# [REQUIREMENT]
Search the data for "Stampa". Each line containing it is to be copied.

# [TASK DATA]
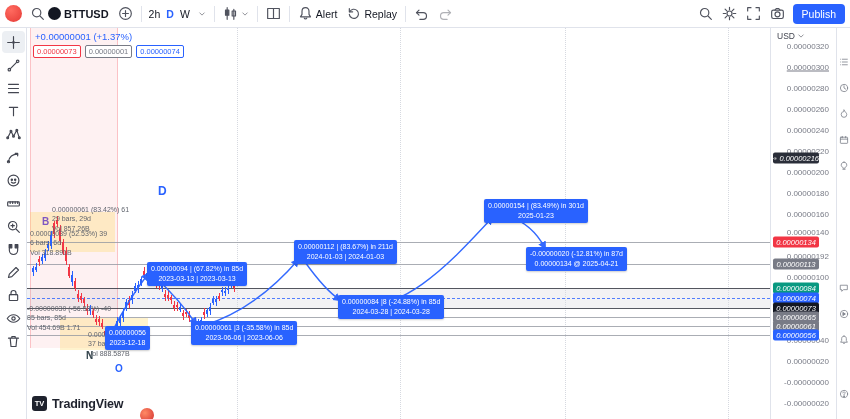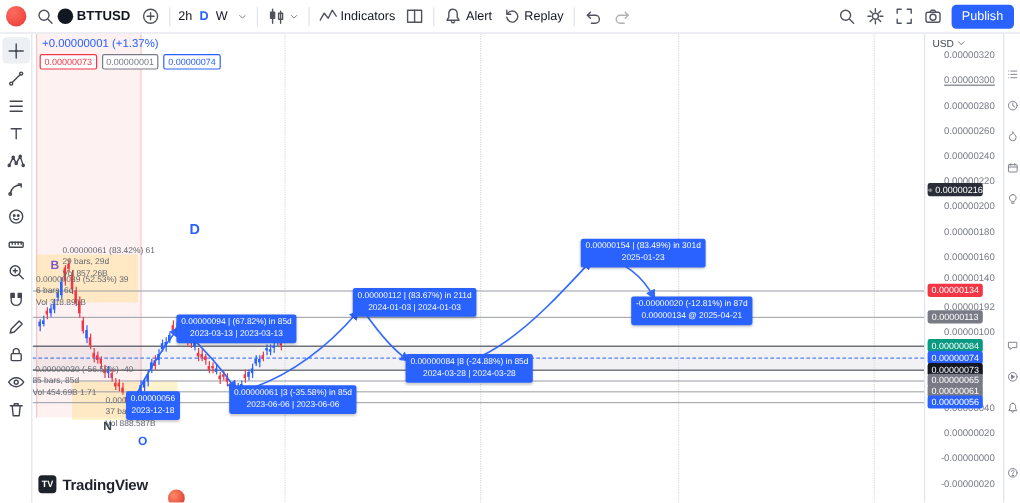--- a/index.html
+++ b/index.html
@@ -32,21 +32,21 @@
 
   
   .rightbar{position:absolute;right:0;top:28px;width:14px;height:391px;border-left:1px solid #e0e3eb;background:#fff;z-index:25;}
   .rtool{position:absolute;left:1px;width:12px;height:12px;padding:0;display:flex;align-items:center;justify-content:center;}
   .rtool .ic{width:10px;height:10px;color:#787b86;}
 
   
   .pricescale{position:absolute;left:770px;top:28px;width:66px;height:391px;border-left:1px solid #e0e3eb;background:#fff;z-index:20;font-size:8px;color:#787b86;}
   .currency{position:absolute;top:3px;left:6px;display:flex;gap:2px;align-items:center;font-size:8.5px;color:#434651;}
   .tick{position:absolute;right:7px;transform:translateY(-50%);white-space:nowrap;}
-  .plabel{position:absolute;left:2px;right:17px;height:11px;transform:translateY(-50%);border-radius:2px;color:#fff;font-size:7.5px;display:flex;align-items:center;justify-content:center;gap:2px;white-space:nowrap;}
+  .plabel{position:absolute;left:2px;right:17px;height:11px;transform:translateY(-50%);border-radius:2px;color:#fff;font-size:7.5px;display:flex;align-items:center;justify-content:center;gap:2px;white-space:nowrap;font-style:italic;}
   .picon{width:8px;height:8px;color:#fff;}
 
   
   .chart{position:absolute;left:27px;top:28px;width:743px;height:391px;background:#fff;overflow:hidden;z-index:5;}
   .layer{position:absolute;inset:0;}
   .z1{z-index:1}.z2{z-index:2}.z3{z-index:3}.z5{z-index:5}
   .vline{position:absolute;top:0;bottom:0;width:0;border-left:1px dotted #d6d9e0;}
   .hline{position:absolute;left:0;right:0;height:0;opacity:.8;}
   .arrows{position:absolute;left:0;top:0;z-index:4;}
   .aline{fill:none;stroke:#2962ff;stroke-width:1.4;marker-end:url(#arr);opacity:.95;}
@@ -110,28 +110,20 @@
               <rect x="11" y="6" width="4" height="6"></rect>
             </svg>
           </span>
           <span class="ic i8">
             <svg viewBox="0 0 18 18">
               <path d="M4 6.5l5 5 5-5"></path>
             </svg>
           </span>
         </button>
       <span class="divider"></span>
-      <button>
-          <span class="ic i16">
-            <svg viewBox="0 0 18 18">
-              <path d="M1 13l4-7 4 5 4-8 4 6"></path>
-            </svg>
-          </span>
-          <span>Indicators</span>
-        </button>
       <button>
           <span class="ic i16">
             <svg viewBox="0 0 18 18">
               <rect x="2" y="3" width="14" height="12"></rect>
               <path d="M9 3v12"></path>
             </svg>
           </span>
         </button>
       <span class="divider"></span>
       <button>

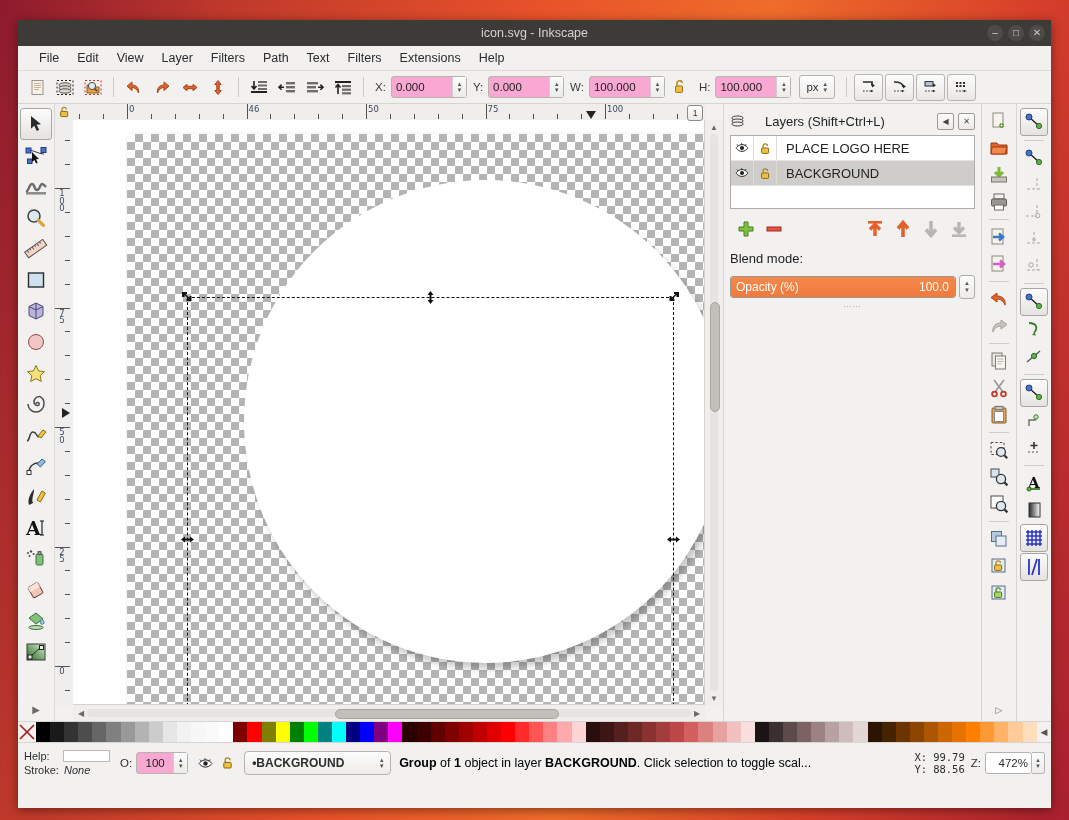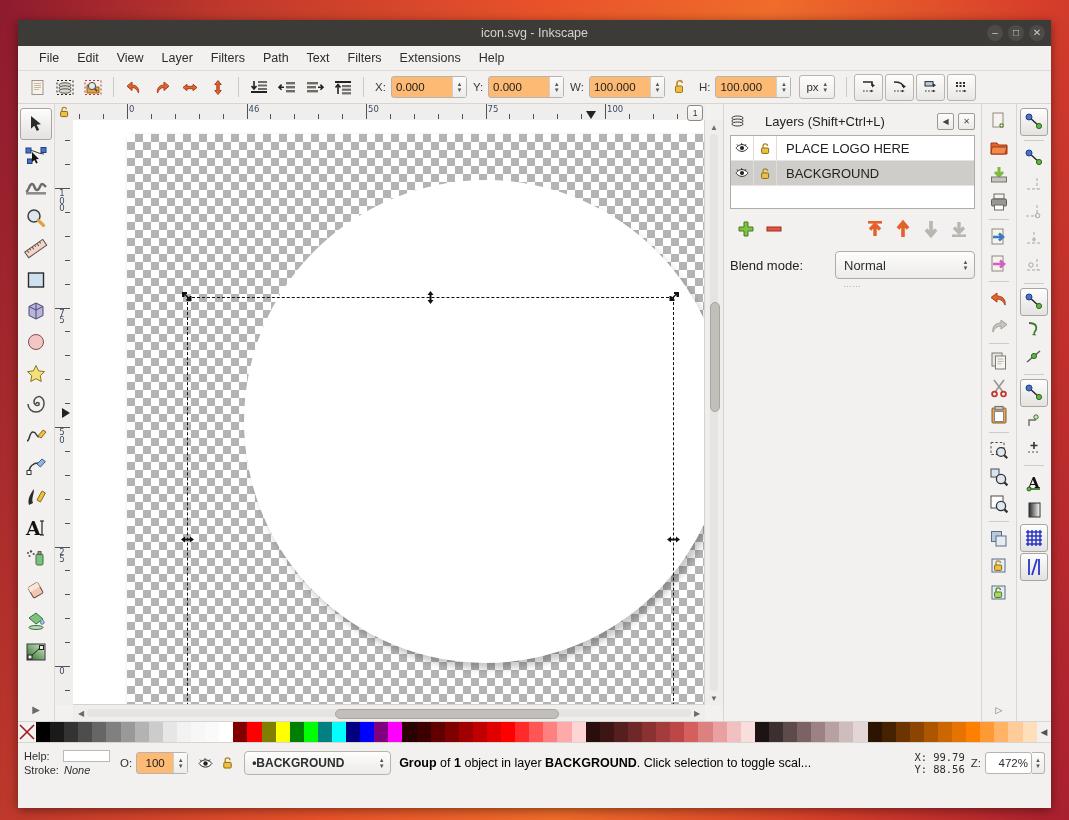--- a/index.html
+++ b/index.html
@@ -30,21 +30,21 @@
            border-bottom:1px solid #dedbd7;}
   .menubar span{padding:2px 9px;font-size:12.5px;color:#2c2c2c;cursor:default;}
 
   
   .cmdbar{height:32px;background:#f2f1f0;display:flex;align-items:center;padding:0 6px;
           border-bottom:1px solid #d8d5d1;gap:2px;}
   .tbtn{width:26px;height:26px;display:flex;align-items:center;justify-content:center;
         border-radius:3px;}
   .sep{width:1px;height:20px;background:#cdcac6;margin:0 5px;}
   .fldlab{font-size:11.5px;margin:0 3px 0 4px;color:#3a3a3a;}
-  .spin{display:flex;align-items:stretch;height:20px;border:1px solid #b7b4b0;background:#fdba74;border-radius:3px;}
+  .spin{display:flex;align-items:stretch;height:20px;border:1px solid #b7b4b0;background:#f9a8d4;border-radius:3px;}
   .spin input{border:0;outline:0;background:transparent;font-family:"Liberation Sans",sans-serif;
               font-size:11.5px;padding:0 4px;width:52px;color:#202020;}
   .spin .ar{width:13px;border-left:1px solid #d2cfcb;display:flex;flex-direction:column;
             align-items:center;justify-content:center;background:linear-gradient(#fbfbfb,#ececea);}
   .spin .ar b{font-size:6px;line-height:6px;color:#555;font-weight:400;}
   .combo{display:flex;align-items:center;height:22px;border:1px solid #b7b4b0;border-radius:3px;
          background:linear-gradient(#fdfdfd,#eeecea);padding:0 2px 0 6px;font-size:11.5px;}
   .combo .ar{width:13px;display:flex;flex-direction:column;align-items:center;justify-content:center;}
   .combo .ar b{font-size:6px;line-height:6px;color:#555;font-weight:400;}
   .btnbox{width:27px;height:25px;border:1px solid #b8b5b1;border-radius:3px;
@@ -726,29 +726,33 @@
             <span class="lbtn">
               <svg width="20" height="20" viewBox="0 0 20 20">
                   <rect x="3" y="15.4" width="14" height="2.6" fill="#b9b6b1"></rect>
                   <path d="M10 3v9M5 8.5L10 13.5l5-5" fill="none" stroke="#b9b6b1" stroke-width="3.4"></path>
                 </svg>
             </span>
           </div>
 
           <div class="blendrow">
             <span class="blendlab">Blend mode:</span>
-            <span class="blendcombo">
-              <span style="flex:1">Normal</span>
-              <span class="ar" style="display:flex;flex-direction:column;align-items:center;width:13px;">
-                  <b style="font-size:6px;line-height:6px;color:#555;font-weight:400;">▲</b>
-                  <b style="font-size:6px;line-height:6px;color:#555;font-weight:400;">▼</b>
-                </span>
+          </div>
+
+          <div class="opacrow">
+            <span class="opacbar">
+              <span class="opacfill" id="opacfill" style="width: 100%;"></span>
+              <span class="opacl">Opacity (%)</span>
+              <span class="opacr">100.0</span>
             </span>
-          </div>
-
+            <span class="opacspin">
+                <b>▲</b>
+                <b>▼</b>
+              </span>
+          </div>
 
           <div class="griphandle">⋯⋯</div>
         </div>
       </div>
 
       <div class="cmdcol">
         <span class="ccb">
           <svg width="20" height="20" viewBox="0 0 20 20">
               <rect x="4" y="2" width="10" height="14" fill="#f6f3ec" stroke="#8d897f"></rect>
               <path d="M11 13h3v3h-3z" fill="#7dc242" stroke="#4a7a1e"></path>

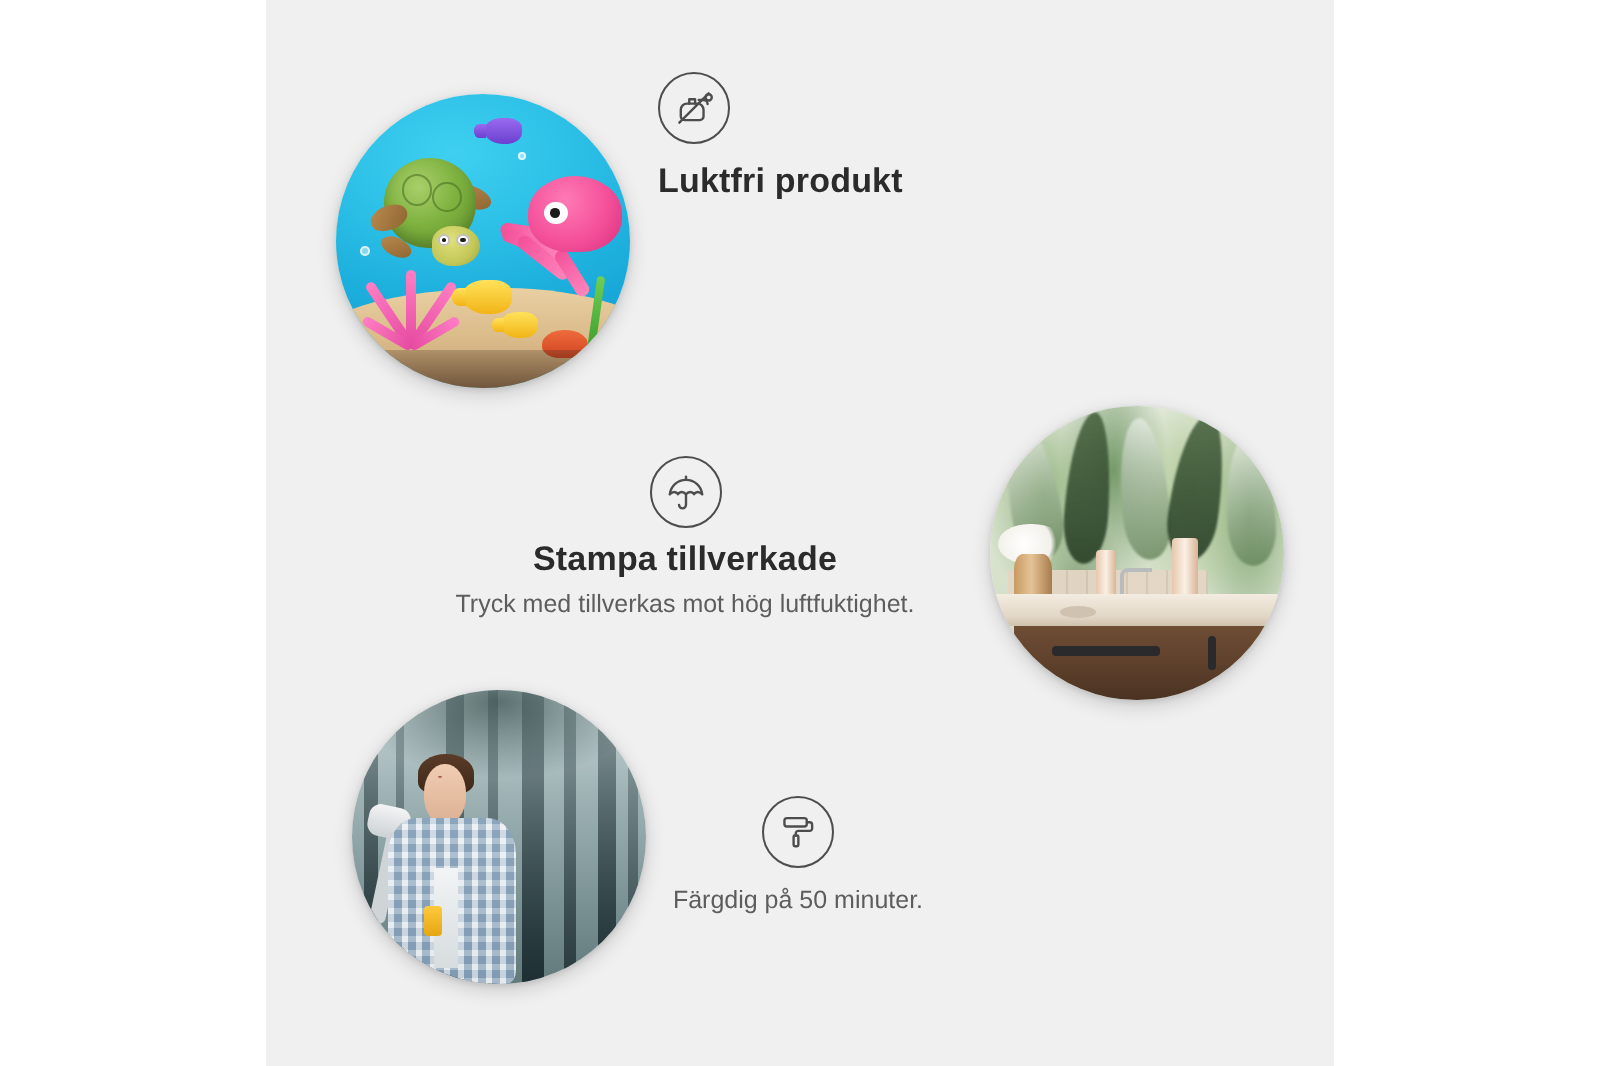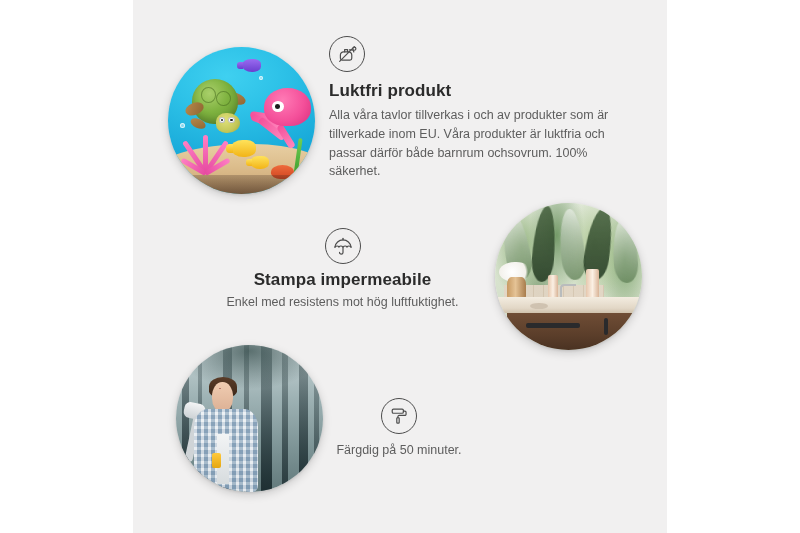--- a/index.html
+++ b/index.html
@@ -403,34 +403,33 @@
     <div class="icon-circle">
       <svg width="22" height="22" viewBox="0 0 24 24" fill="none" stroke="#4d4d4d" stroke-width="1.3" stroke-linecap="round" stroke-linejoin="round">
         <path d="M8.2 9.6h5.6a3.4 3.4 0 0 1 3.4 3.4v3.6a2 2 0 0 1-2 2H6.8a2 2 0 0 1-2-2V13a3.4 3.4 0 0 1 3.4-3.4z"></path>
         <path d="M9.4 9.6V7.2h3.2v2.4"></path>
         <path d="M14.6 7.6h2.6a2.2 2.2 0 0 1 2.2 2.2"></path>
         <circle cx="20" cy="6.2" r="1.7"></circle>
         <path d="M4 20 20 4"></path>
       </svg>
     </div>
     <div class="f-title">Luktfri produkt</div>
-    <div class="f-desc">Alla våra tavlor tillverkas i och av produkter som är tillverkade inom EU. Våra produkter är luktfria och passar därför både barnrum ochsovrum. 100% säkerhet.</div>
   </div>
 
   <div class="feature" id="feature-waterproof">
     <div class="icon-circle">
       <svg width="22" height="22" viewBox="0 0 24 24" fill="none" stroke="#4d4d4d" stroke-width="1.3" stroke-linecap="round" stroke-linejoin="round">
         <path d="M3.2 13.2A8.8 8.8 0 0 1 12 5.4a8.8 8.8 0 0 1 8.8 7.8"></path>
         <path d="M3.2 13.2c1.5-1.6 3.4-1.6 4.4 0 1-1.6 3-1.6 4.4 0 1.4-1.6 3.4-1.6 4.4 0 1-1.6 2.9-1.6 4.4 0"></path>
         <path d="M12 13.2V19a1.9 1.9 0 0 1-3.8 0"></path>
         <path d="M12 5.4V3.6"></path>
       </svg>
     </div>
-    <div class="f-title">Stampa impermeabile</div>
-    <div class="f-desc">Enkel med resistens mot hög luftfuktighet.</div>
+    <div class="f-title">Stampa tillverkade</div>
+    <div class="f-desc">Tryck med tillverkas mot hög luftfuktighet.</div>
   </div>
 
   <div class="photo" id="photo-bathroom">
     <div class="inner">
       <div class="bath-wall"></div>
       <div class="bath-leaf l1"></div>
       <div class="bath-leaf l2 dark"></div>
       <div class="bath-leaf l3"></div>
       <div class="bath-leaf l4 dark"></div>
       <div class="bath-leaf l5"></div>

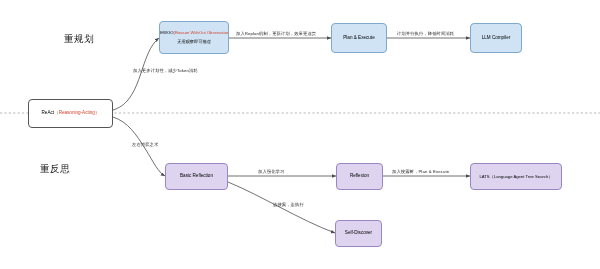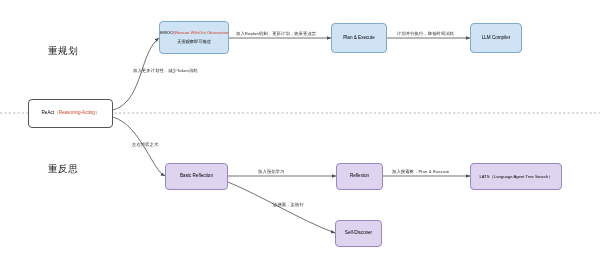--- a/index.html
+++ b/index.html
@@ -96,22 +96,22 @@
 
     <path d="M113,117 C128,122 136,134 146,150 C154,163 158,172 165,176" fill="none" stroke="#4d4d4d" stroke-width="0.8" marker-end="url(#arw)"></path>
 
     <path d="M228,176 L336,176" fill="none" stroke="#4d4d4d" stroke-width="0.8" marker-end="url(#arw)"></path>
 
     <path d="M383,176 L470,176" fill="none" stroke="#4d4d4d" stroke-width="0.8" marker-end="url(#arw)"></path>
 
     <path d="M228,182 C262,196 300,220 335,233" fill="none" stroke="#4d4d4d" stroke-width="0.8" marker-end="url(#arw)"></path>
   </svg>
 
-  <div class="sect-label" style="left:48px; top:33px;margin-top:12px;">重规划</div>
-  <div class="sect-label" style="left:48px; top:163px;">重反思</div>
+  <div class="sect-label" style="left:64px; top:33px;">重规划</div>
+  <div class="sect-label" style="left:40px; top:163px;">重反思</div>
 
   <div class="node node-white" style="left:28px; top:99px; width:85px; height:29px;">
     <span class="ln t45"><span>ReAct</span><span class="red">（Reasoning-Acting）</span></span>
   </div>
 
   <div class="node node-blue" style="left:159px; top:21px; width:70px; height:33px;">
     <span class="ln t4"><span>REWOO</span><span class="red">(Reason WithOut Observation)</span></span>
     <span class="ln t4" style="margin-top:3px;">无需观察即可推理</span>
   </div>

# [ANSWER TO THIS PROBLEM]
-    <div class="f-title">Stampa impermeabile</div>
+    <div class="f-title">Stampa tillverkade</div>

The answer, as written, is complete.